ACTION ITEM: Apart from the images, the records below need to be copied exactly.

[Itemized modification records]
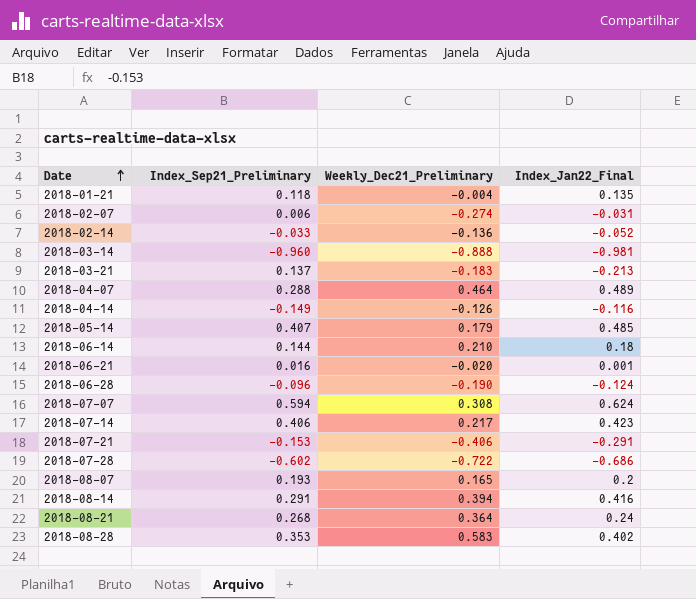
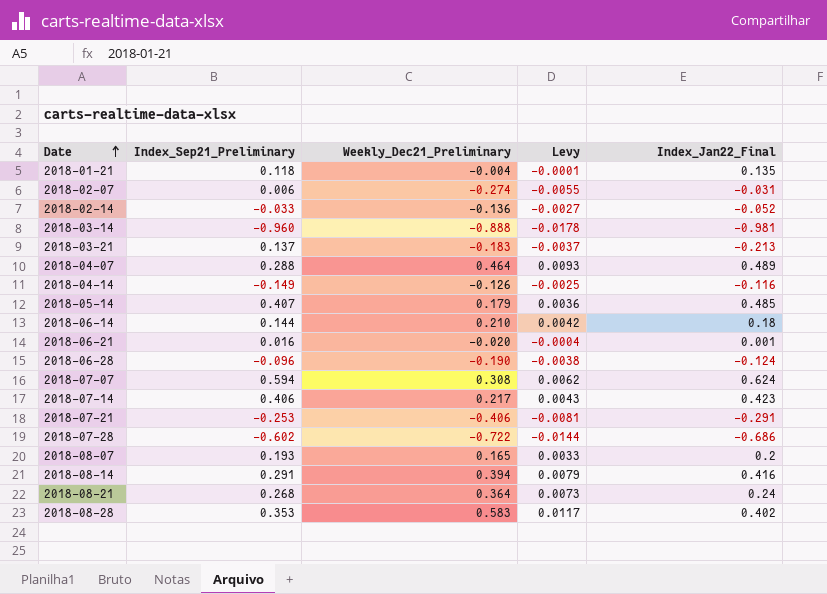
column Levy | formula: none -> [Weekly_Dec21_Preliminary] * 0.02
2018-07-21 | Index_Sep21_Preliminary: -0.153 -> -0.253

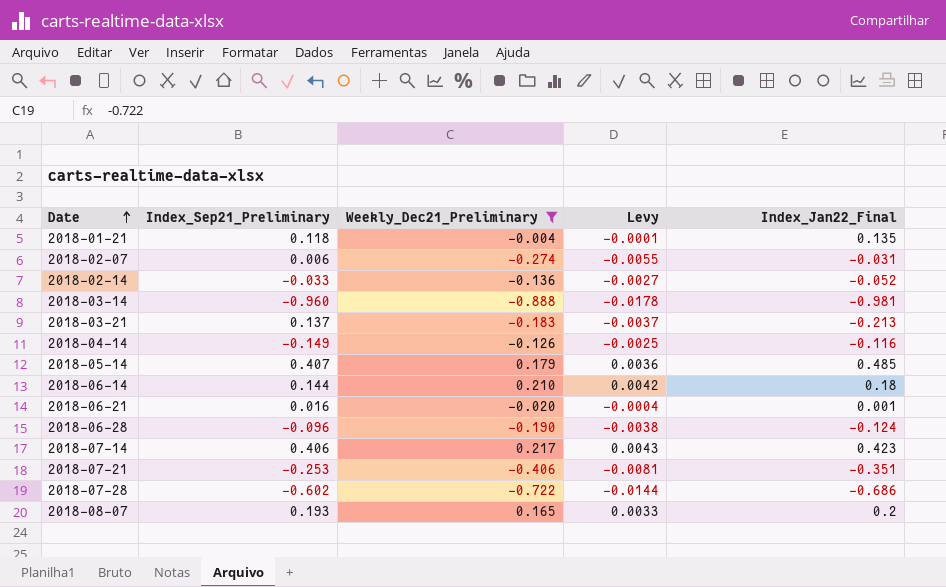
filter: none -> Weekly_Dec21_Preliminary <= 0.217
2018-07-21 | Index_Jan22_Final: -0.291 -> -0.351

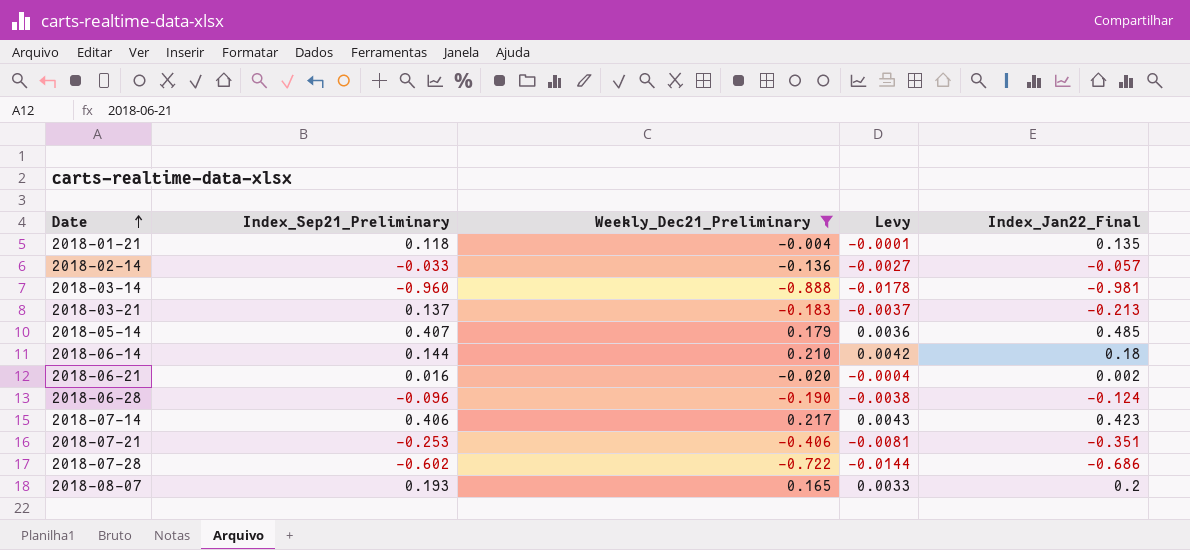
row 2018-02-07: 0.006 | -0.274 | -0.0055 | -0.031 -> none
row 2018-04-14: -0.149 | -0.126 | -0.0025 | -0.116 -> none
2018-02-14 | Index_Jan22_Final: -0.052 -> -0.057
2018-06-21 | Index_Jan22_Final: 0.001 -> 0.002

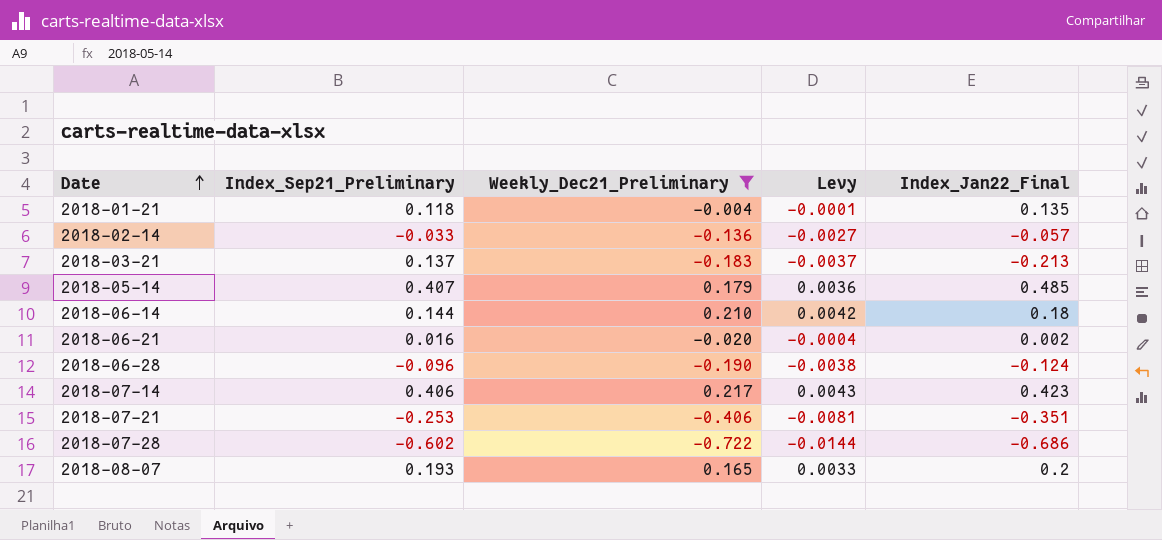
row 2018-03-14: -0.960 | -0.888 | -0.0178 | -0.981 -> none

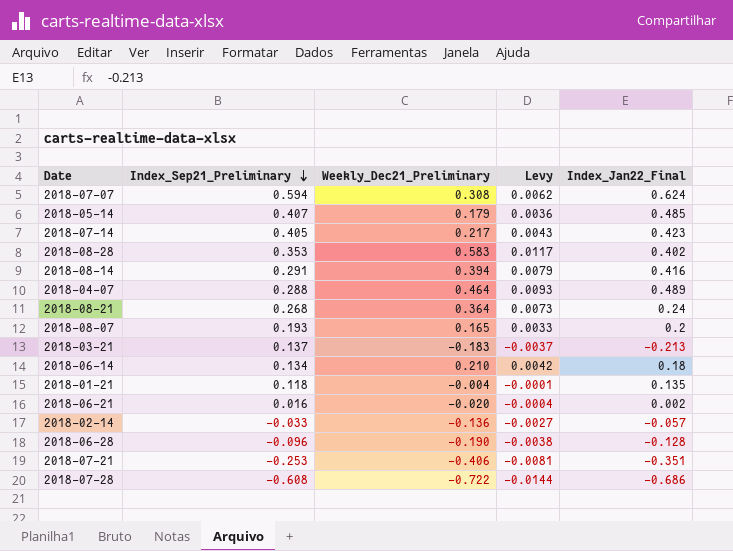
filter: Weekly_Dec21_Preliminary <= 0.217 -> none
row order: Date ascending -> Index_Sep21_Preliminary descending
2018-07-14 | Index_Sep21_Preliminary: 0.406 -> 0.405
2018-06-14 | Index_Sep21_Preliminary: 0.144 -> 0.134
2018-06-28 | Index_Jan22_Final: -0.124 -> -0.128
2018-07-28 | Index_Sep21_Preliminary: -0.602 -> -0.608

REPLY:
column Levy | formula: none -> [Weekly_Dec21_Preliminary] * 0.02
2018-07-21 | Index_Sep21_Preliminary: -0.153 -> -0.253

filter: none -> Weekly_Dec21_Preliminary <= 0.217
2018-07-21 | Index_Jan22_Final: -0.291 -> -0.351

row 2018-02-07: 0.006 | -0.274 | -0.0055 | -0.031 -> none
row 2018-04-14: -0.149 | -0.126 | -0.0025 | -0.116 -> none
2018-02-14 | Index_Jan22_Final: -0.052 -> -0.057
2018-06-21 | Index_Jan22_Final: 0.001 -> 0.002

row 2018-03-14: -0.960 | -0.888 | -0.0178 | -0.981 -> none

filter: Weekly_Dec21_Preliminary <= 0.217 -> none
row order: Date ascending -> Index_Sep21_Preliminary descending
2018-07-14 | Index_Sep21_Preliminary: 0.406 -> 0.405
2018-06-14 | Index_Sep21_Preliminary: 0.144 -> 0.134
2018-06-28 | Index_Jan22_Final: -0.124 -> -0.128
2018-07-28 | Index_Sep21_Preliminary: -0.602 -> -0.608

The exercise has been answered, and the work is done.